29.07.2013

Speed Limit Set for Ultrafast Electrical Switch

Switching process in magnetite takes only a trillionth of a second

An international team of researchers have clocked the fastest-possible electrical switching in magnetite, a naturally occurring magnetic mineral, at the X-ray laser LCLS in California. Their results could drive innovations in ultrafast tiny transistors that control the flow of electricity across silicon chips, enabling faster, more powerful computing devices.

The experiments were conducted at the SXR beamline at LCLS (Photo: Brad Plummer/SLAC).

With the Linac Coherent Light Source (LCLS), the world’s most powerful X-ray laser, scientists including researchers from the Center for Free-Electron Laser Science CFEL in Hamburg and from European XFEL,  found that it takes only 1 trillionth of a second to flip the on-off electrical switch in samples of magnetite, which is thousands of times faster than in transistors now in use. The results were published July 28 in Nature Materials.

Scientists first hit each sample with a visible-light laser pulse and then investigated it with an ultra-bright and ultra-short X-ray blast from the LCLS facility. The visible-light laser pulse fragmented the material's electronic structure, rearranging it to form islands. The laser blast was followed closely by an ultrabright, ultrashort X-ray pulse from the LCLS facility that allowed researchers to study, for the first time, the timing and details of changes in the sample excited by the initial laser strike.

"This breakthrough research reveals for the first time the 'speed limit' for electrical switching in this material," said Roopali Kukreja, a materials science researcher at SLAC and Stanford University who is a lead author of the study.

The experiment also showed researchers how the electronic structure of the sample rearranged into non-conducting "islands" surrounded by electrically conducting regions, which began to form just hundreds of quadrillionths of a second after a laser pulse struck the sample. The study shows how such conducting and non-conducting states can coexist and create electrical pathways in next-generation transistors.

“The ultra-short X-ray flashes of these new free-electron lasers allow finding and carefully observing these fast natural processes,” said Prof. Wilfried Wurth from CFEL and the University of Hamburg. “With the understanding of these processes, we will create the basis for completely new applications – in this case possibly a new generation of electronic components.” The CFEL scientists did not only participate in this experiment but  – jointly with researchers from Stanford and Berkeley – substantially contributed to the design and construction of the soft X-ray (SXR) beamline at the LCLS which was used in this experiment.

By slightly adjusting the interval of the X-ray pulses, the scientists precisely measured how long it took the material to shift from a non-conducting to an electrically conducting state, and observed the structural changes during this switch. The experimenters had to cool down the magnetite to minus 190 degrees Celsius to lock/”freeze” its electrical charges in place.
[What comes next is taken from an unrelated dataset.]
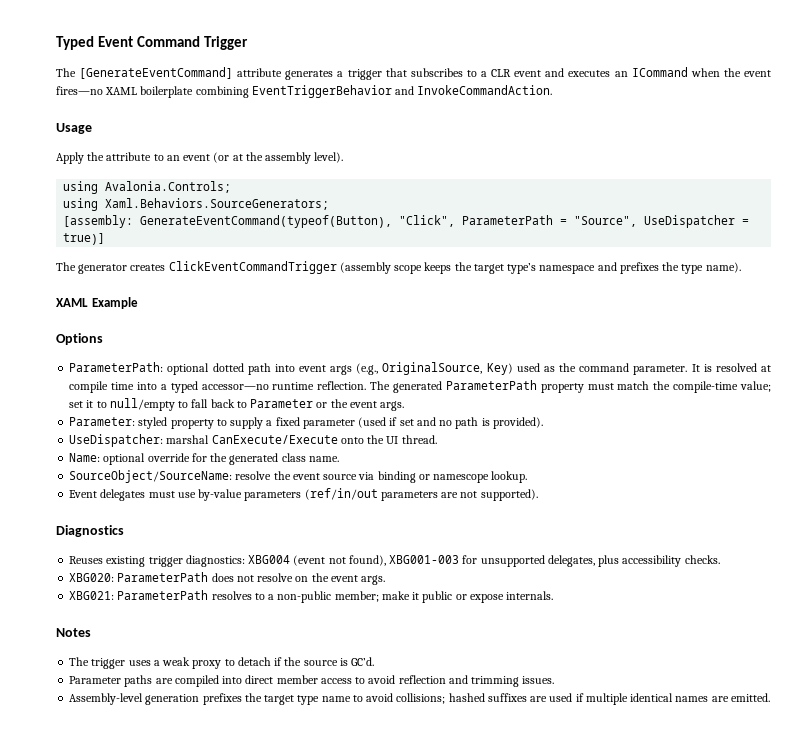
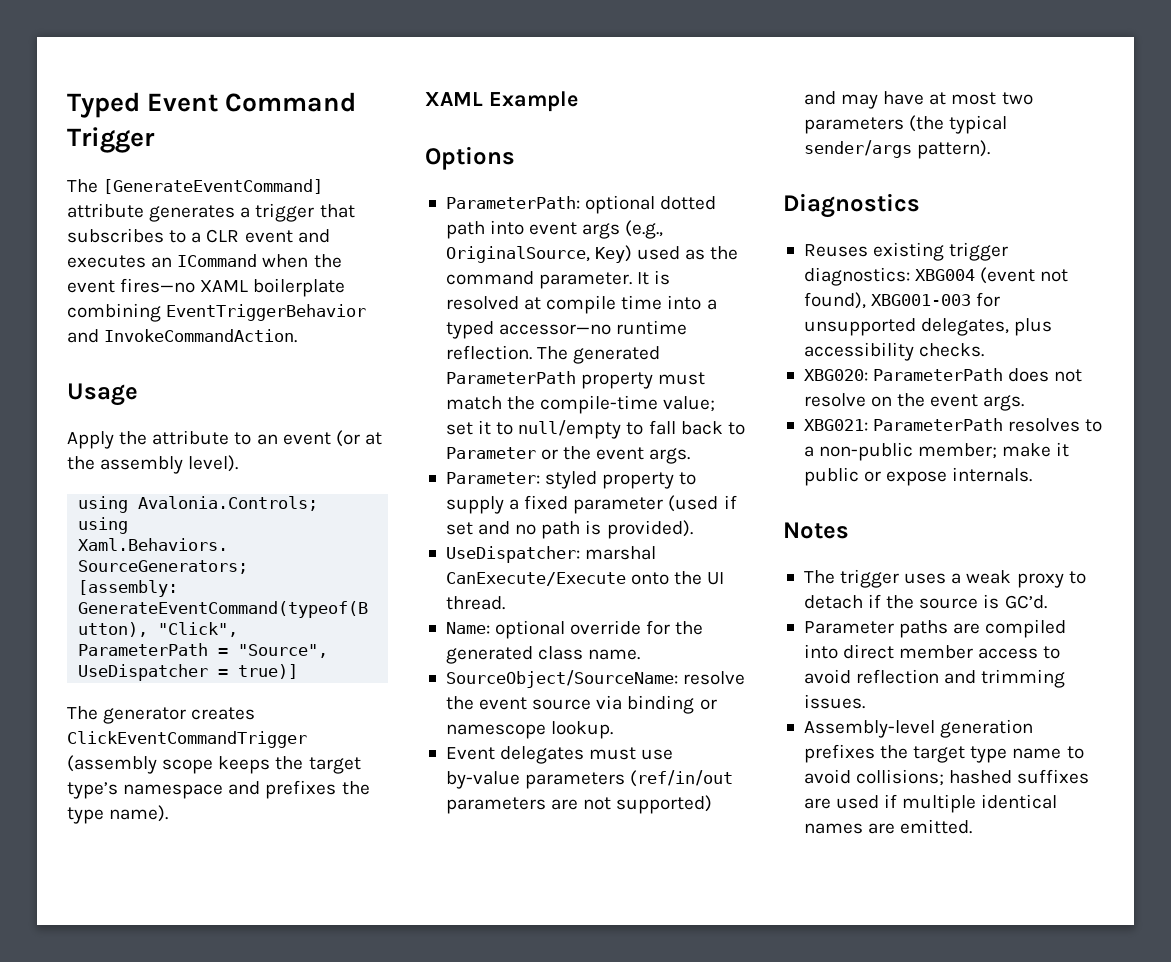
- Event delegates must use by-value parameters (ref/in/out parameters are not supported).
+ Event delegates must use by-value parameters (ref/in/out parameters are not supported) and may have at most two parameters (the typical sender/args pattern).

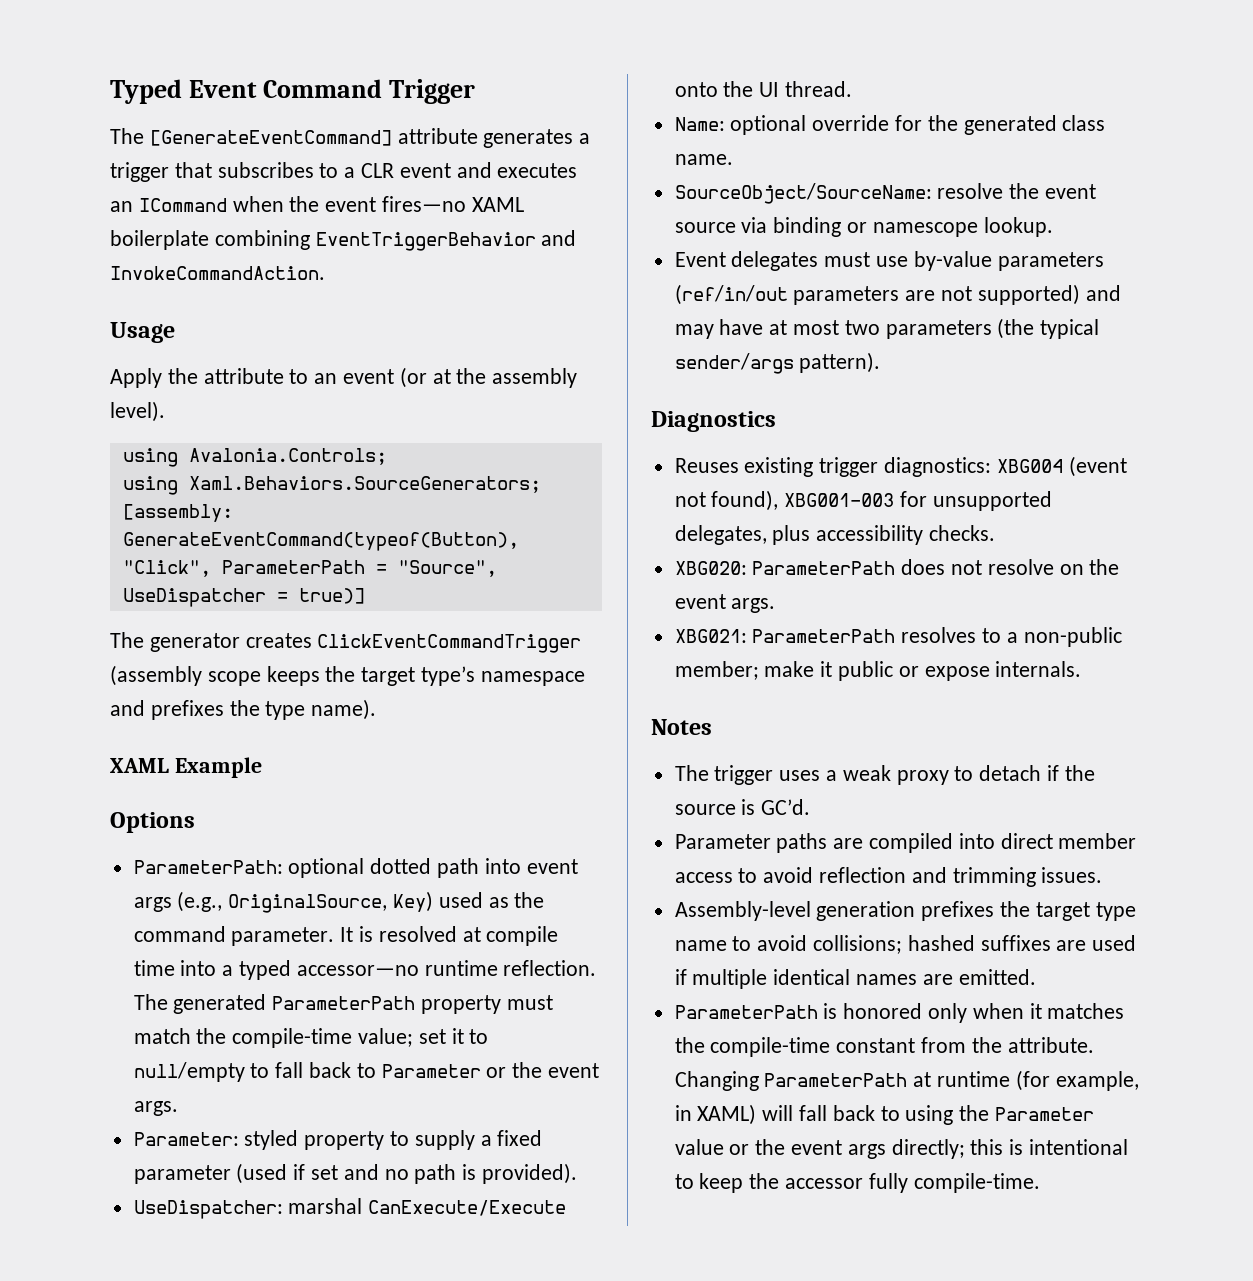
+ ParameterPath is honored only when it matches the compile-time constant from the attribute. Changing ParameterPath at runtime (for example, in XAML) will fall back to using the Parameter value or the event args directly; this is intentional to keep the accessor fully compile-time.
Scientists had worked for decades to resolve the electrical structure of magnetite at the atomic level, and just last year another research team had identified its building blocks as "trimerons" – a characteristic periodic formation of three charged iron atoms. That finding provided key insights in interpreting results from the current LCLS experiments.

The next step for the scientists is to study more complex materials that are also switchable at room-temperature. Future experiments will aim to identify exotic compounds and test new techniques to induce the switching and tap into other properties that are superior to modern-day silicon transistors. The researchers have already conducted follow-up studies focusing on a hybrid material that exhibits similar ultrafast switching properties at near room temperature, which makes it a better candidate for commercial use than magnetite.

Currently, there is a major global effort underway to go beyond modern semiconductor transistors using new materials to satisfy demands for smaller and faster computers. X-ray lasers as the LCLS and the European XFEL, which is now being built in Northern Germany, have the unique ability to home in on processes that occur at the scale of atoms in trillionths and quadrillionths of a second.